Dans sa chambre, elle choisit sa robe préférée – la plus chaude et la plus confortable. Elle l'a cousue elle-même, comme toutes les autres. David ne la trouve pas belle alors elle ne la met pas souvent. Aujourd'hui, elle se l'autorise. Elle s'admire dans le miroir. La robe est longue, en velours noir, avec un col roulé. Les amples manches s'ouvrent en deux, sur une doublure en satin qui scintille à chacun de ses mouvements. Malgré leur longueur, la robe reste pratique à porter. Satisfaite, Athéna quitte sa chambre. Elle sait où aller.


La porte de la bibliothèque est immense. Elle a deux battants d'ébène, ciselés de motifs aquatiques et incrustée de néons. Deux lourds anneaux lumineux pendent sur chacun des panneaux. Athéna les saisit sans trembler. Elle se demande pourquoi le geste qu'elle s'apprête à faire à un tel goût de vengeance – et entre sans trouver de réponse.

Des étagères remplies de livres s'élancent jusqu'au plafond dans la salle immense.

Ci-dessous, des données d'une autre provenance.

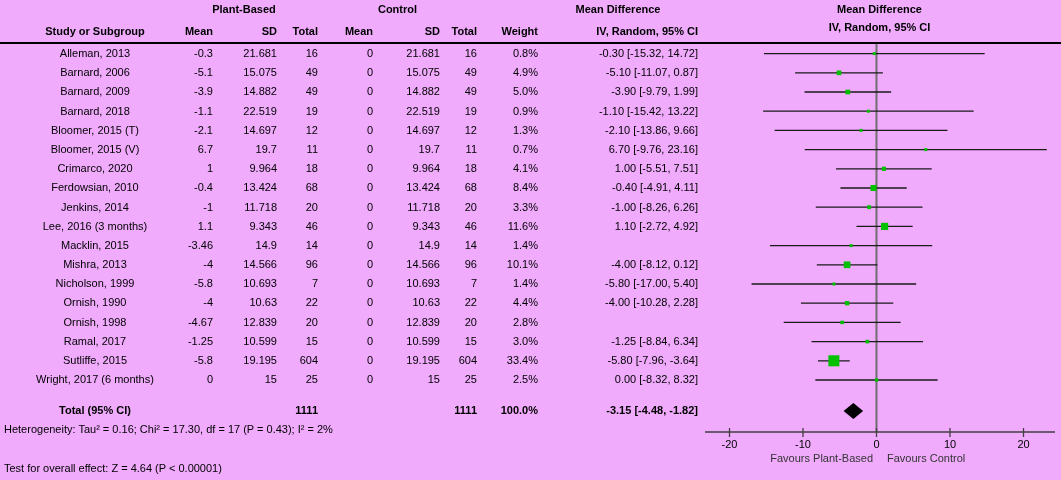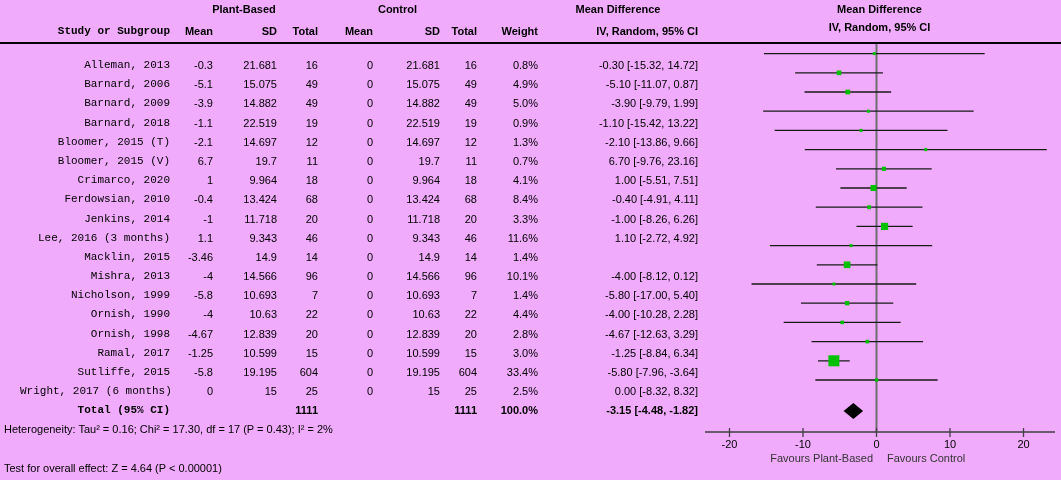"Study or Subgroup" .study { font-family: Liberation Mono, monospace -> none; text-align: right -> center }
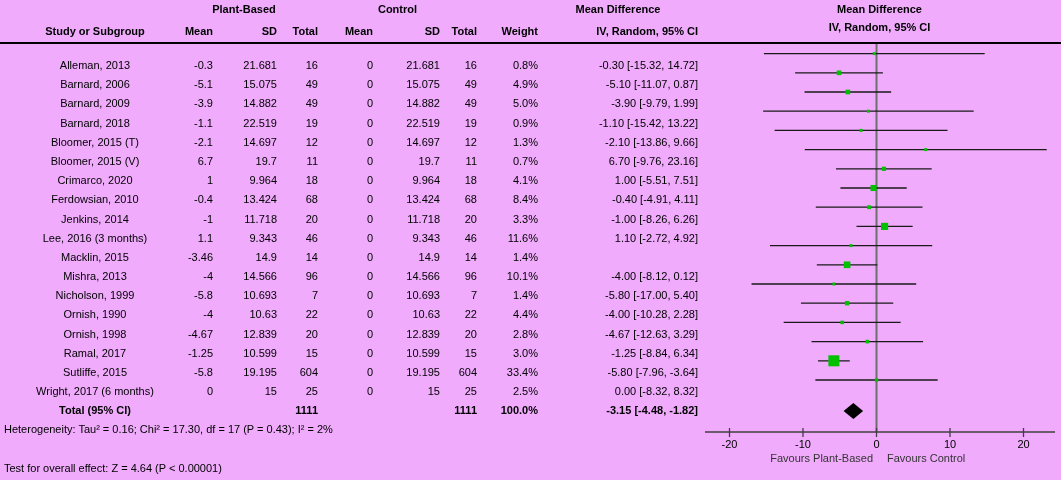"Alleman, 2013" #rows { top: 56px -> 44px }
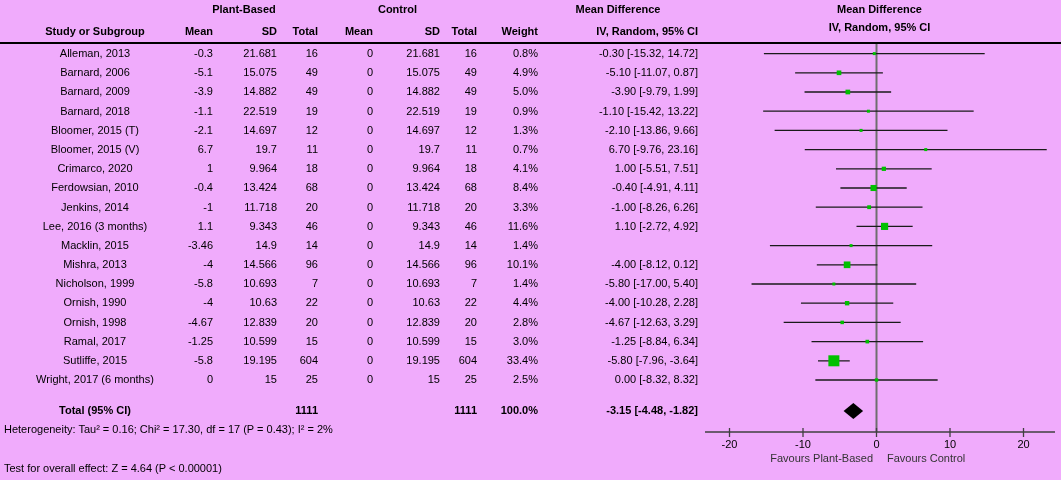"-4.67 [-12.63, 3.29]" span.cell { html: <span>-4.67 [-12.63, 3.29]</span> -> none }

Elles créent comme un couloir et face à Athéna, à quelques dizaines de mètres, David et Paul sont réunis autour d'une table en marbre noir. Il n'y a aucune fenêtre, les seules sources de lumière sont des néons blancs et bleus qui donnent des reflets étranges aux visages des deux hommes. Ils se tournent vers elle. Elle s'efforce de ne pas jeter un seul coup d'œil aux livres à sa gauche, aux ouvrages à sa droite, bien qu'elle en brûle d'envie. Elle continue d'avancer. Elle fixe le Roi, qui en retour la dévisage, outré.